Я смотрю, как за ними закрывается дверь, и думаю, что ведут они себя очень странно. Мне же достаточно только держать на руках свою дочь и сознавать, что она у меня идеальная.

Девочка открывает глаза. Зрачок на левом глазу вытянутый, как слезинка, как будто он был нарисован черными чернилами, которые расплылись. Я никогда не видела детей с такими зрачками. Мы с ней серьезно смотрим друг на друга, а потом ее веки снова опускаются.

Я пробую пристроить ее к своей груди. Она немного морщится и осторожно берет в свои губки самый кончик моего соска. Я чувствую, как она нежно тянет — поклевка моей золотой рыбки.

— Так она не сможет добраться до молока, мамочка, — замечает шустрая медсестра. — Ей нужно широко раскрывать ротик, как маленькому птенчику.

Теперь мы с моей девочкой стараемся над этим вместе. Время от времени она неожиданно зевает, раскрывая рот, как акула, и смешно набрасывается на мою грудь — в стиле шоу Бенни Хилла. Но иногда что-то идет не так: извиваясь всем телом, она отталкивается от меня, личико ее кривится от злости, и она колотит меня своими кулачками. Потом ее теплое тельце опять прижимается к моей груди, и меня снова обволакивает наркотический дурман.
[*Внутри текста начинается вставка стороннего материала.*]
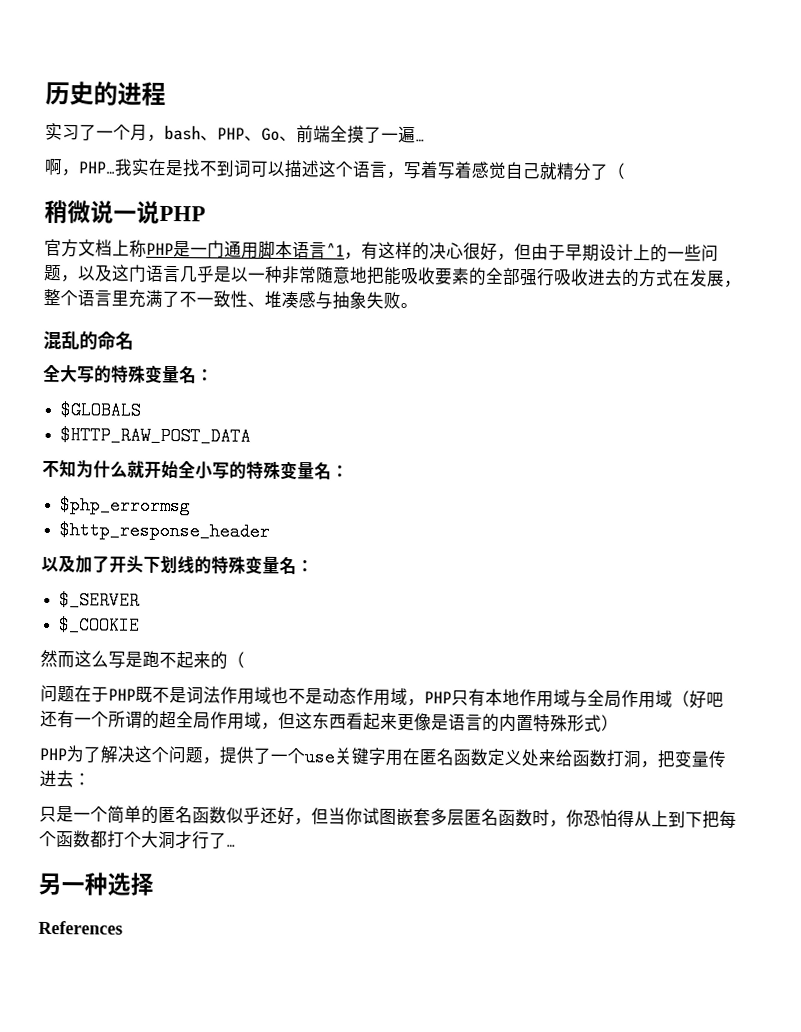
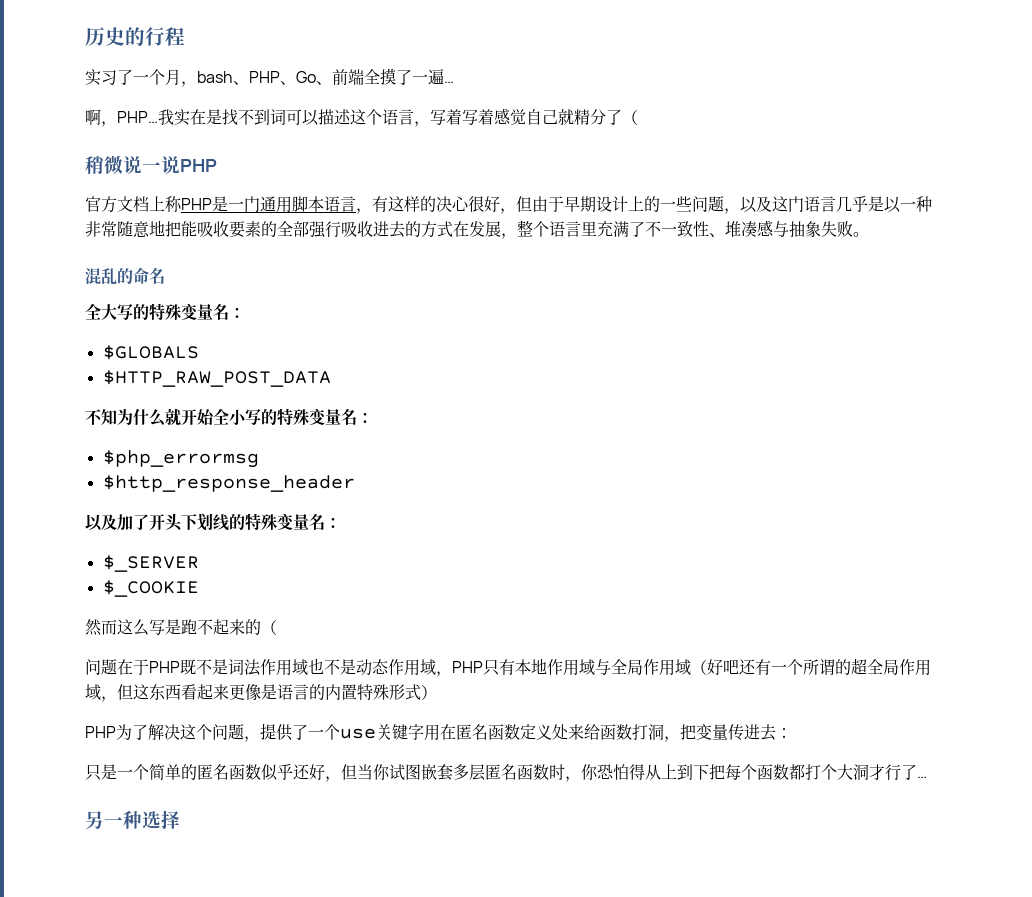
[117,81,142,106] 进 -> [145,27,165,46] 行
[326,242,345,257] ^1 -> (356, 204) none
[38,920,123,935] // References -> (180, 819) none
— Осторожно, мамочка, вы засыпаете, — предупреждает нянечка. — Вы можете уронить ребенка.

— Я не устала.

— Все равно вам лучше вернуться в постель.

Но как я могу хотеть чего-то другого, кроме как быть здесь, с ней?!
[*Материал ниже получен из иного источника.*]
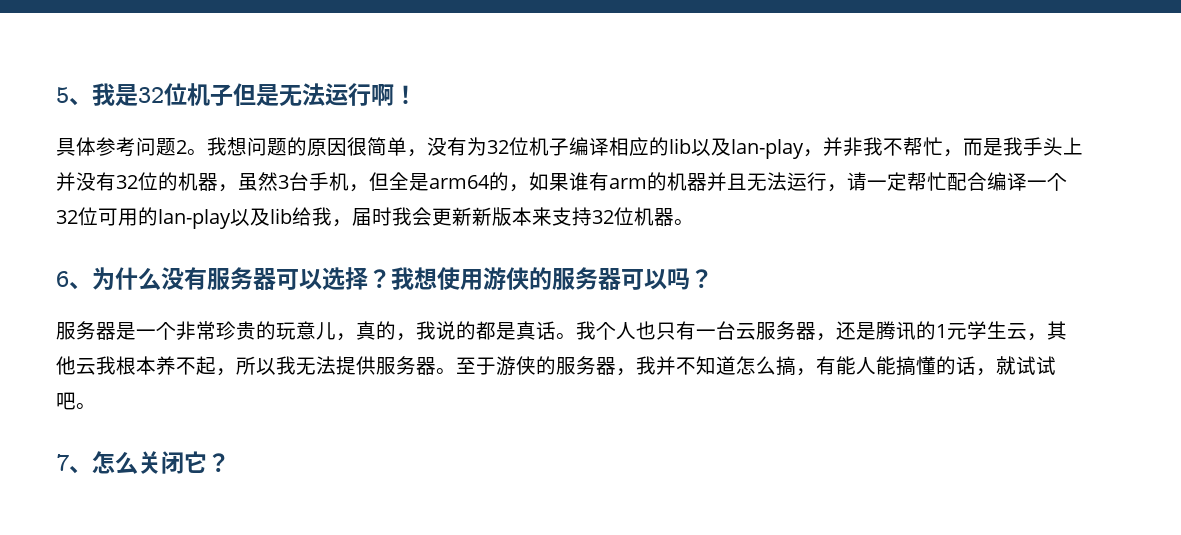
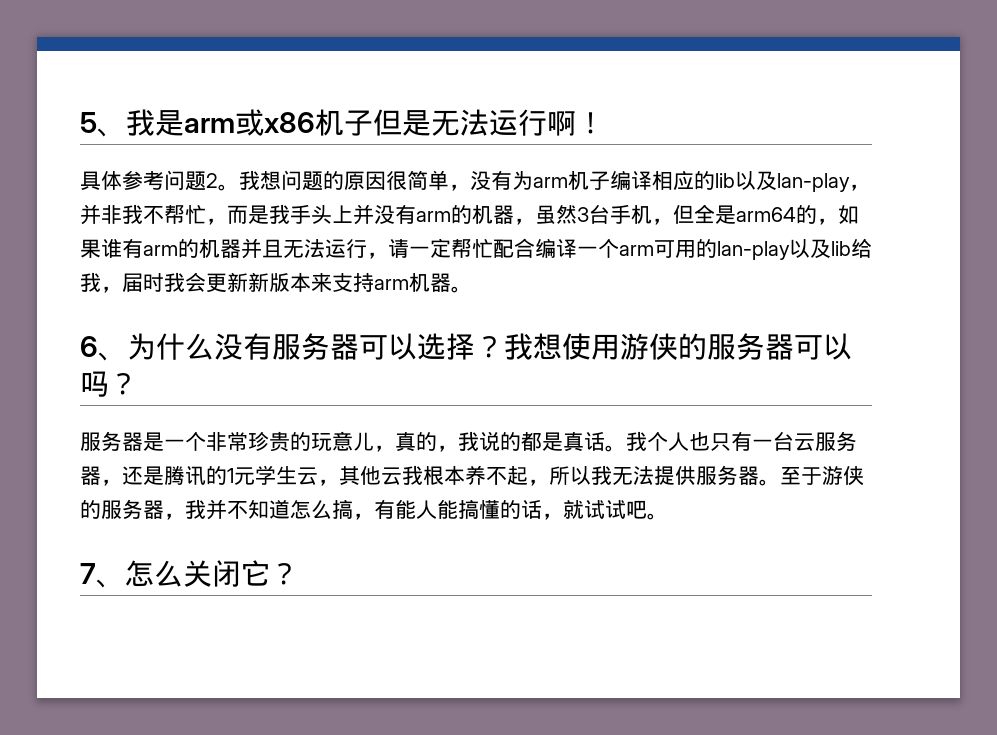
[138,83,187,106] 32位 -> [184,109,315,136] arm或x86
[487,137,529,156] 32位 -> [533,177,568,188] arm
[116,172,158,191] 32位 -> [416,211,451,222] arm
[56,207,98,226] 32位 -> [619,245,654,256] arm
[592,207,634,226] 32位 -> [374,279,409,290] arm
И я остаюсь в этой комнате с мерцающими огоньками и детскими кроватками из плексигласа; я крепко держу своего ребенка и думаю: как странно, что никто из всех этих деток даже не думает плакать, как будто эти медицинские аппараты забрали их голоса.


***

— Как прошли роды, дорогая? — Мамин голос по телефону звучит откуда-то очень издалека.
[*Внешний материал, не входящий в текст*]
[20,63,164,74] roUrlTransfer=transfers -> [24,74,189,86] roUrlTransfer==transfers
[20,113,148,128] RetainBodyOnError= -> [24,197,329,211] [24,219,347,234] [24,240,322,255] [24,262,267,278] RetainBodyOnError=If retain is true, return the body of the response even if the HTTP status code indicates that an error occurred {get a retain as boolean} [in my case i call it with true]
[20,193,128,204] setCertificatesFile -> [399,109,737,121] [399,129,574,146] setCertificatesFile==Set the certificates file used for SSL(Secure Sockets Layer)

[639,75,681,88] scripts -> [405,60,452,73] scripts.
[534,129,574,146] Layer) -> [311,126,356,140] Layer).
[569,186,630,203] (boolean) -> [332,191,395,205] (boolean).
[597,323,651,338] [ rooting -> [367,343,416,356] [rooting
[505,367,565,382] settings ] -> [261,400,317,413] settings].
— Не так уж плохо. Кесарево сделали удачно. Ребенок…

— Тебя я рожала сорок восемь часов. В те времена они делали кесарево, только если человек уже практически умер.

— Ребенок… — начинаю я.

— Сама не знаю, как я все это вынесла. С другой стороны, в те времена они по крайней мере давали покурить в паузах между схватками.

Я чувствую, как сквозь дурман наркоза ко мне украдкой прокрадывается знакомое смутное чувство раздражения: моя мама еще ни разу в жизни не сказала и не сделала чего-то такого, что на ее месте сделали бы все остальные матери.

Возможно, из-за того, что, как в ее время считалось, она родила меня поздно (мне тридцать восемь, а ей шестьдесят девять), у нас с ней нет ничего общего. Она вышла замуж в двадцать и никогда в своей жизни не работала — я же откладывала свою семейную жизнь ради карьеры. В то время как простые смертные вынуждены подстраиваться под этот постоянно меняющийся мир, моя мама требует, чтобы все вокруг подстраивались под нее. Долгие годы она, можно сказать, жила в башне из слоновой кости — своего рода идиллия образца 50-х годов — и оттуда раздавала свои распоряжения. Любая неудобная ей реальность просто игнорировалась. В течение сорока восьми лет супружеской жизни мой святой отец, ныне покойный, помогал ей удерживаться на этом пьедестале, мирясь с ее капризным поведением и пытаясь выполнять все ее безумные команды. Курить она бросила резко и без комментариев, когда он девять месяцев назад умер от рака горла. Во всех остальных отношениях она стала хуже, чем когда-либо.